Police estimate that the Donna Network had a turnover of £1m a year from its Middlesbrough dealings. It is believed that the drug cash fuelled lavish lifestyles among the hierarchy and was also sent to Jamaica to invest in property.
Steadman was arrested by police in Teesside in April last year. The court was told he had been brought from London to run so-called safe houses in Middlesbrough.
He was jailed along with seven others involved in the drugs scam.
Detective Constable Kevin Harper, a police intelligence officer for Sudbury Prison, said it would be unlikely that Steadman would end up in an open jail again.
He said: "The majority of prisoners who abscond from the prison are recaptured very quickly. Those found to abusing the open prison conditions, such as Steadman, would be unlikely to be considered for those conditions again."

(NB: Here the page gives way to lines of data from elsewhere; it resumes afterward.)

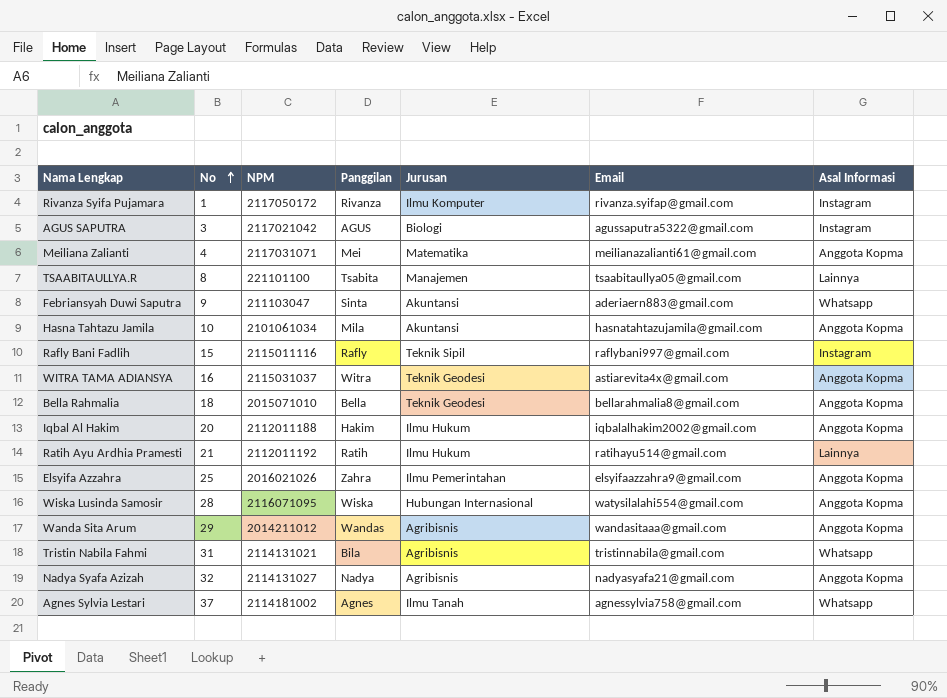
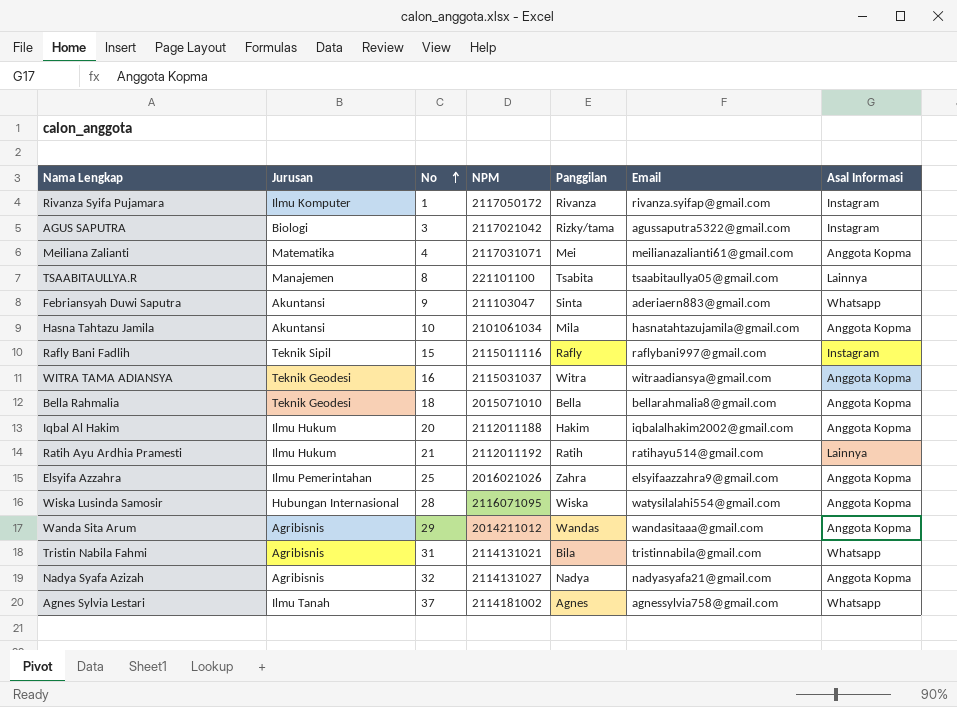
column Jurusan | position: 5 -> 2
AGUS SAPUTRA | Panggilan: AGUS -> Rizky/tama
WITRA TAMA ADIANSYA | Email: astiarevita4x@gmail.com -> witraadiansya@gmail.com

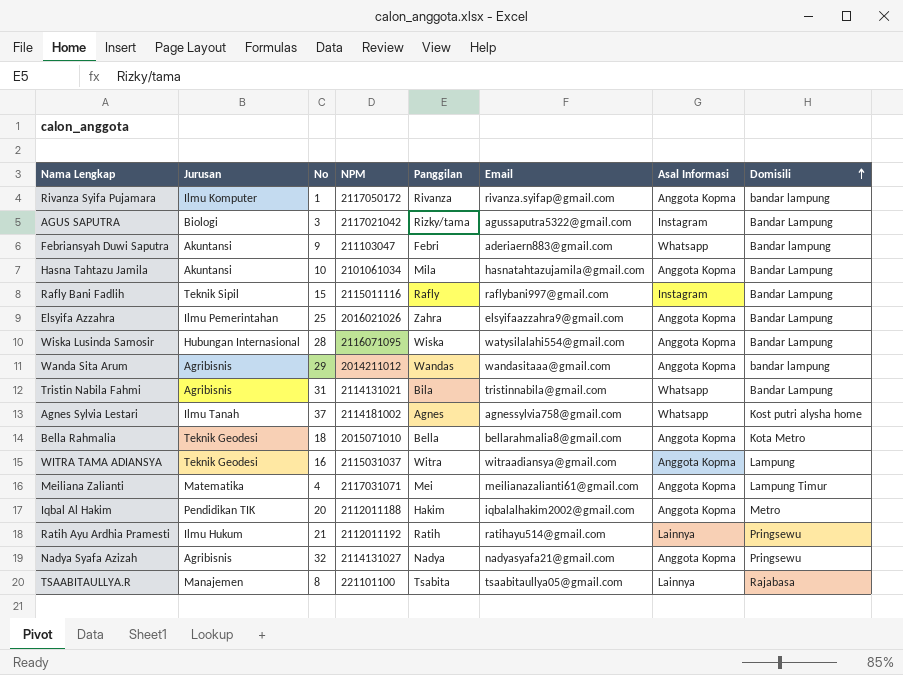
row order: No ascending -> Domisili ascending
column Domisili | position: none -> 8
Rivanza Syifa Pujamara | Asal Informasi: Instagram -> Anggota Kopma
Febriansyah Duwi Saputra | Panggilan: Sinta -> Febri
Iqbal Al Hakim | Jurusan: Ilmu Hukum -> Pendidikan TIK

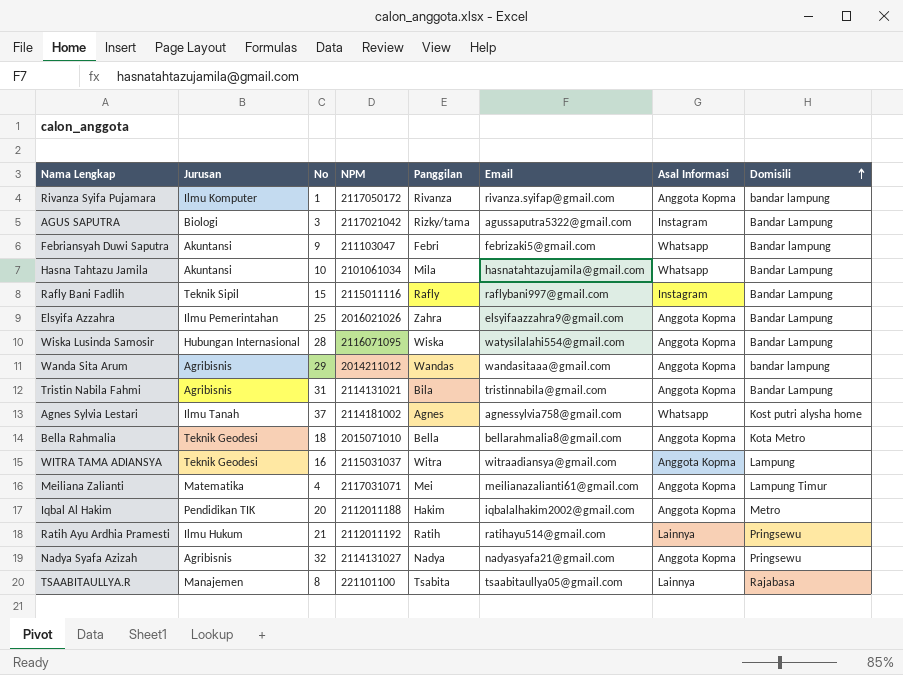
Febriansyah Duwi Saputra | Email: aderiaern883@gmail.com -> febrizaki5@gmail.com
Hasna Tahtazu Jamila | Asal Informasi: Anggota Kopma -> Whatsapp
Tristin Nabila Fahmi | Asal Informasi: Whatsapp -> Anggota Kopma

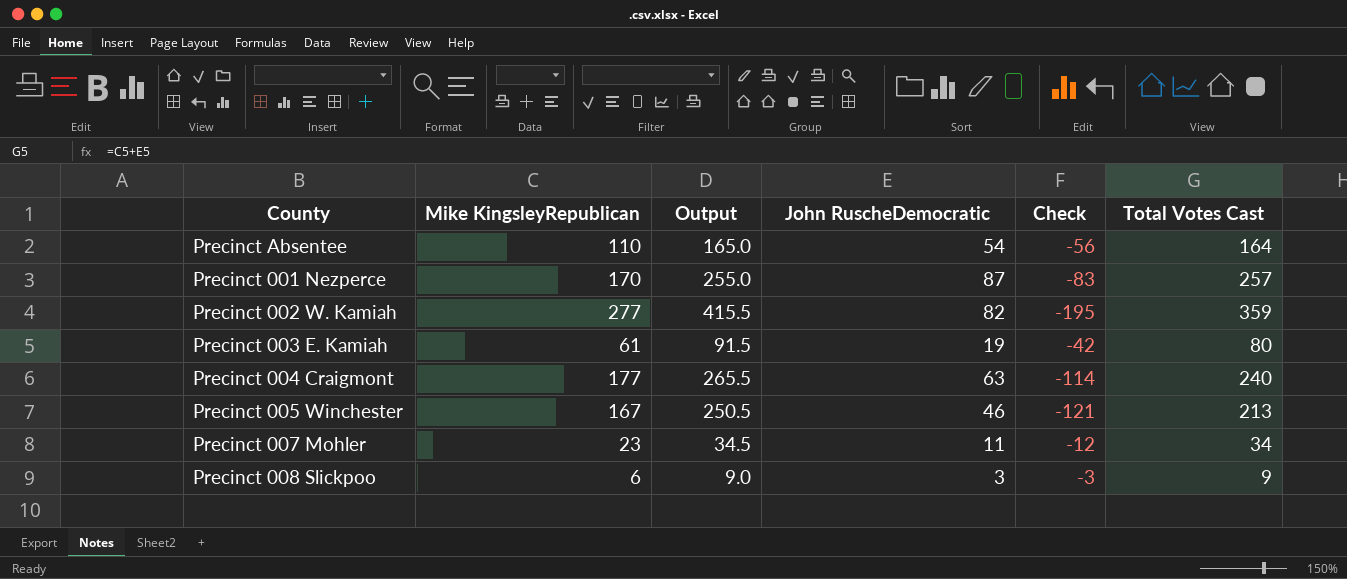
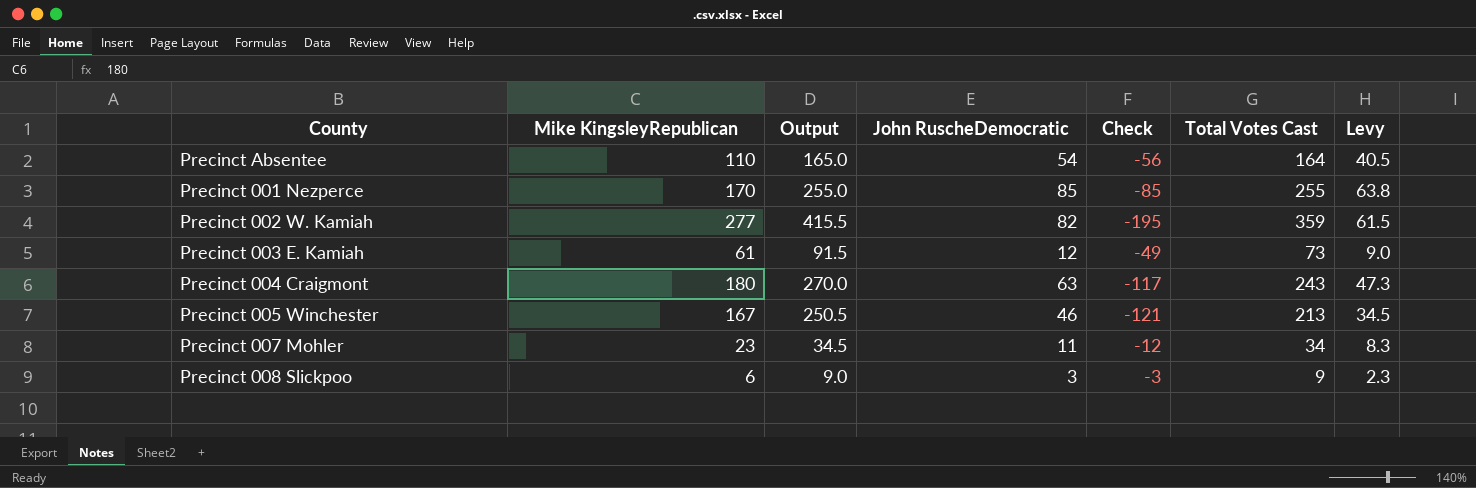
column Levy | formula: none -> [John RuscheDemocratic] * 0.75
Precinct 001 Nezperce | John RuscheDemocratic: 87 -> 85
Precinct 001 Nezperce | Check: -83 -> -85
Precinct 001 Nezperce | Total Votes Cast: 257 -> 255
Precinct 003 E. Kamiah | John RuscheDemocratic: 19 -> 12
Precinct 003 E. Kamiah | Check: -42 -> -49
Precinct 003 E. Kamiah | Total Votes Cast: 80 -> 73
Precinct 004 Craigmont | Mike KingsleyRepublican: 177 -> 180
Precinct 004 Craigmont | Output: 265.5 -> 270.0
Precinct 004 Craigmont | Check: -114 -> -117
Precinct 004 Craigmont | Total Votes Cast: 240 -> 243

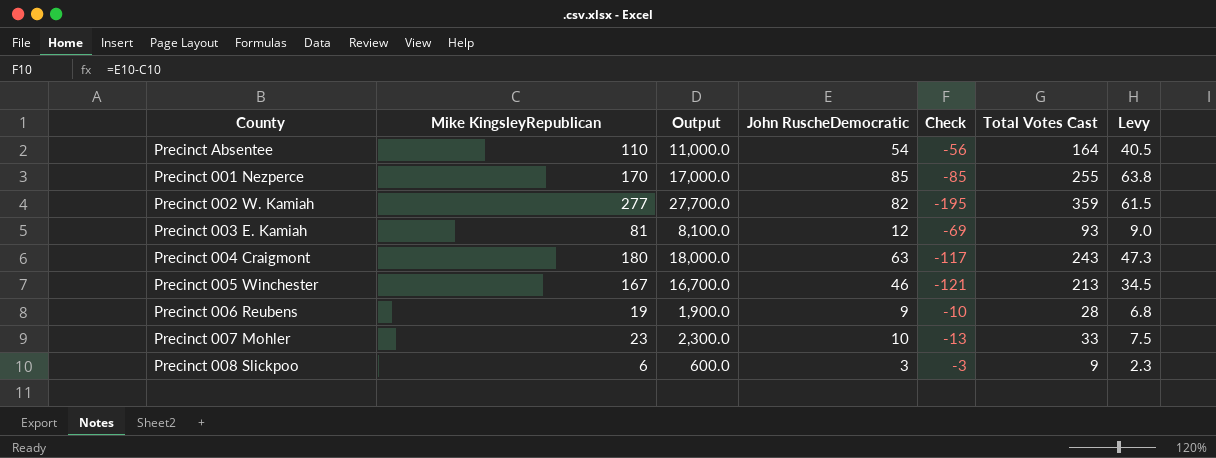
column Output | formula: [Mike KingsleyRepublican] * 1.5 -> [Mike KingsleyRepublican] * 100
Precinct 003 E. Kamiah | Mike KingsleyRepublican: 61 -> 81
Precinct 003 E. Kamiah | Check: -49 -> -69
Precinct 003 E. Kamiah | Total Votes Cast: 73 -> 93
row Precinct 006 Reubens: none -> 19 | 1,900.0 | 9 | -10 | 28 | 6.8
Precinct 007 Mohler | John RuscheDemocratic: 11 -> 10
Precinct 007 Mohler | Check: -12 -> -13
Precinct 007 Mohler | Total Votes Cast: 34 -> 33
Precinct 007 Mohler | Levy: 8.3 -> 7.5

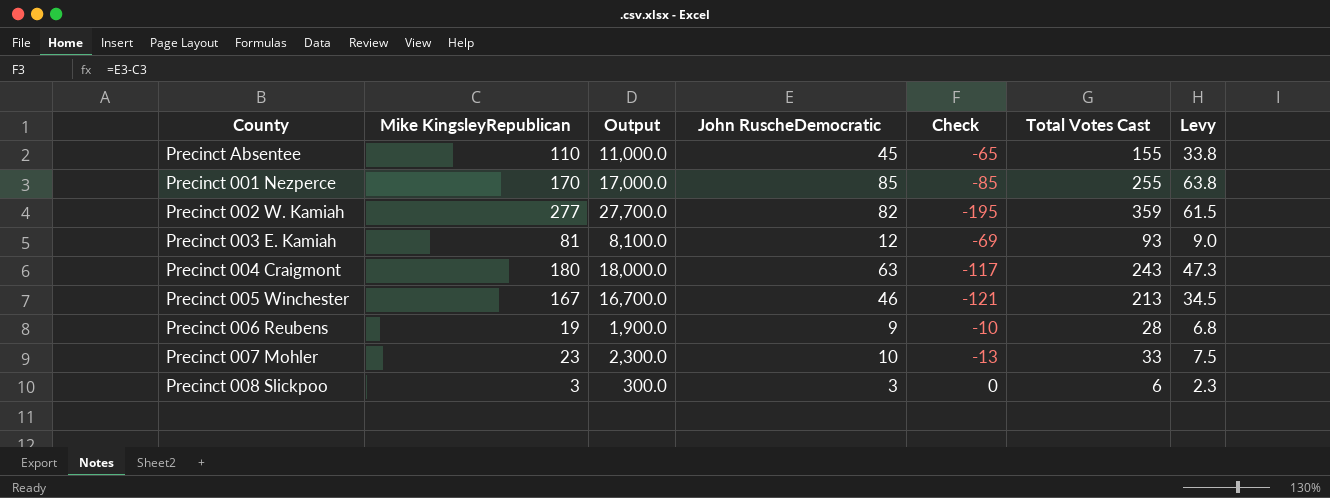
Precinct Absentee | John RuscheDemocratic: 54 -> 45
Precinct Absentee | Check: -56 -> -65
Precinct Absentee | Total Votes Cast: 164 -> 155
Precinct Absentee | Levy: 40.5 -> 33.8
Precinct 008 Slickpoo | Mike KingsleyRepublican: 6 -> 3
Precinct 008 Slickpoo | Output: 600.0 -> 300.0
Precinct 008 Slickpoo | Check: -3 -> 0
Precinct 008 Slickpoo | Total Votes Cast: 9 -> 6

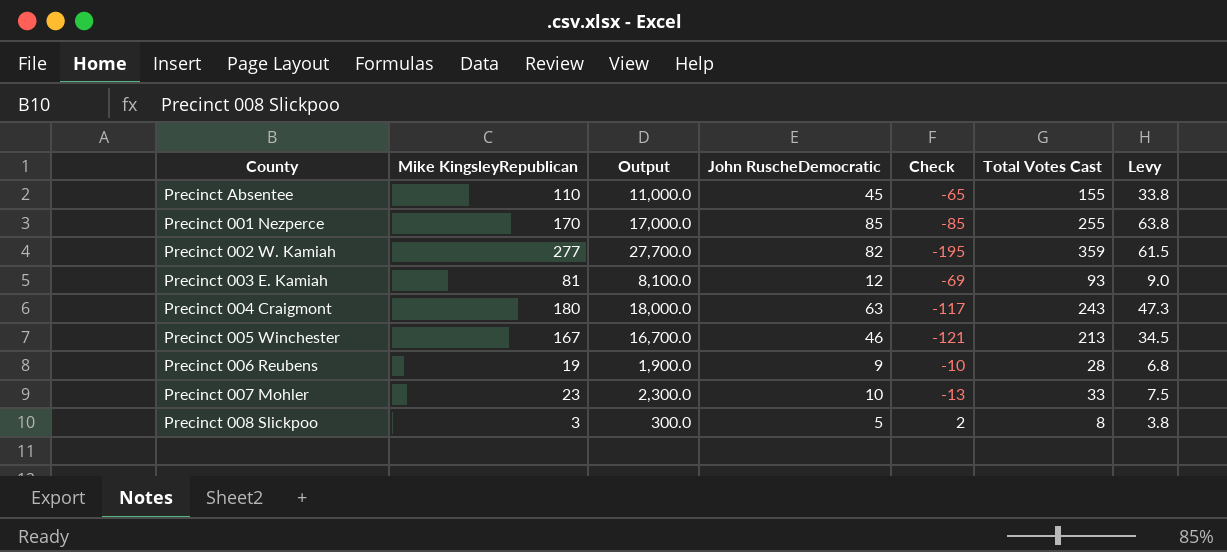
Precinct 008 Slickpoo | John RuscheDemocratic: 3 -> 5
Precinct 008 Slickpoo | Check: 0 -> 2
Precinct 008 Slickpoo | Total Votes Cast: 6 -> 8
Precinct 008 Slickpoo | Levy: 2.3 -> 3.8

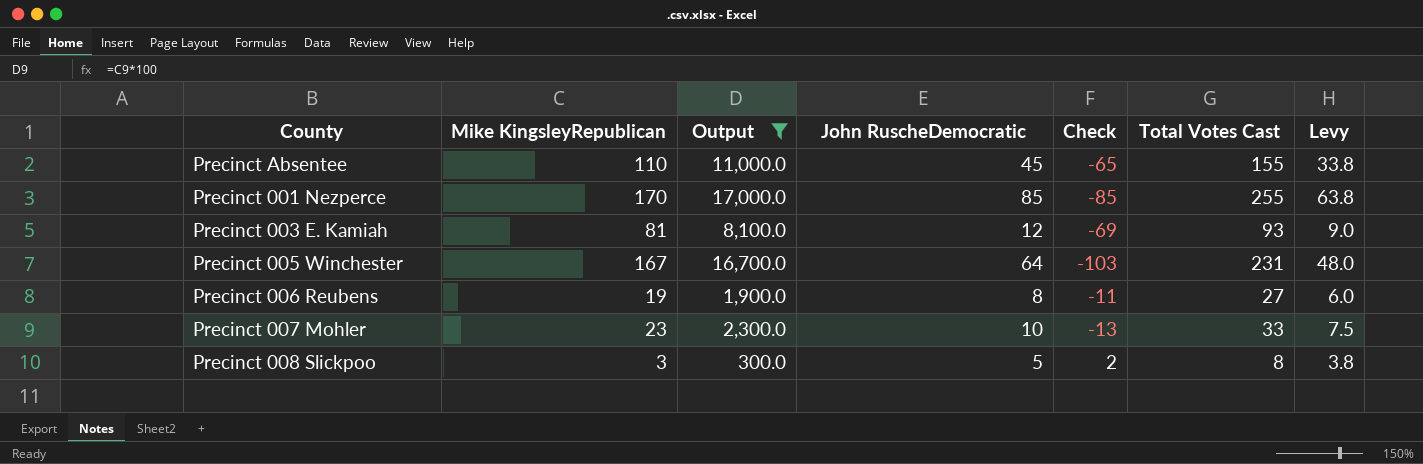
filter: none -> Output <= 17,000.0
Precinct 005 Winchester | John RuscheDemocratic: 46 -> 64
Precinct 005 Winchester | Check: -121 -> -103
Precinct 005 Winchester | Total Votes Cast: 213 -> 231
Precinct 005 Winchester | Levy: 34.5 -> 48.0
Precinct 006 Reubens | John RuscheDemocratic: 9 -> 8
Precinct 006 Reubens | Check: -10 -> -11
Precinct 006 Reubens | Total Votes Cast: 28 -> 27
Precinct 006 Reubens | Levy: 6.8 -> 6.0

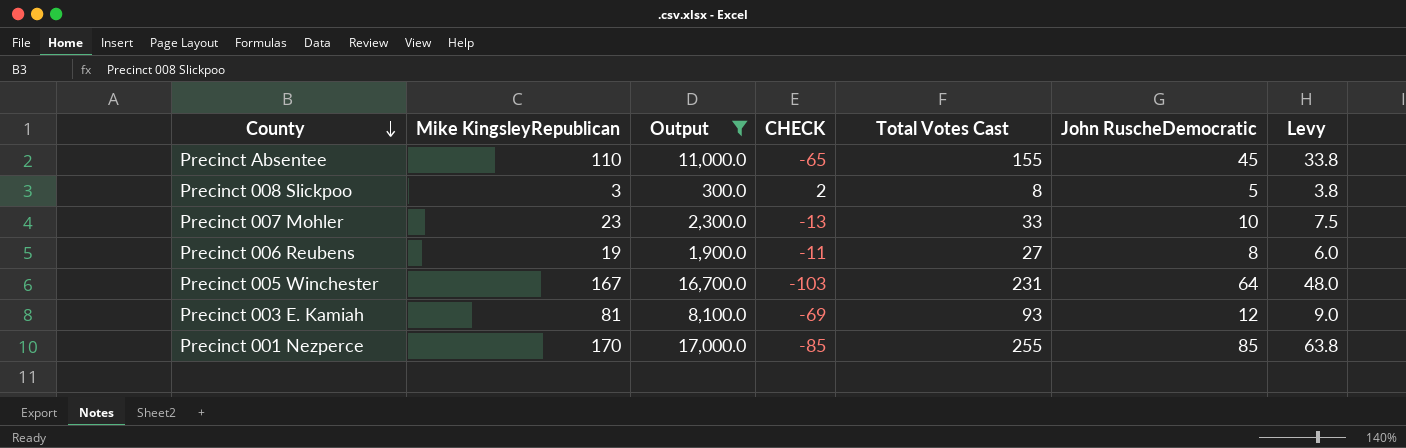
row order: none -> County descending
column name: Check -> CHECK
column John RuscheDemocratic | position: 4 -> 6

Sudbury had faced criticism because of its number of escapees. However, figures released exclusively to the Evening Telegraph recently revealed how the number of absconders had reduced by 75% since the introduction of a new policy which takes a harder line on those who try to flee.
Between January and June 2006, 48 inmates walked out of the prison, compared with 12 this year – a 75% reduction.
In 2006, 86 prisoners escaped but, by the end of 2007, this was reduced to 54.
Mr McLoughlin said: "I would say that Sudbury has improved dramatically in the rate of absconders, particularly since the introduction of a new system which means the consequences of absconding are more severe."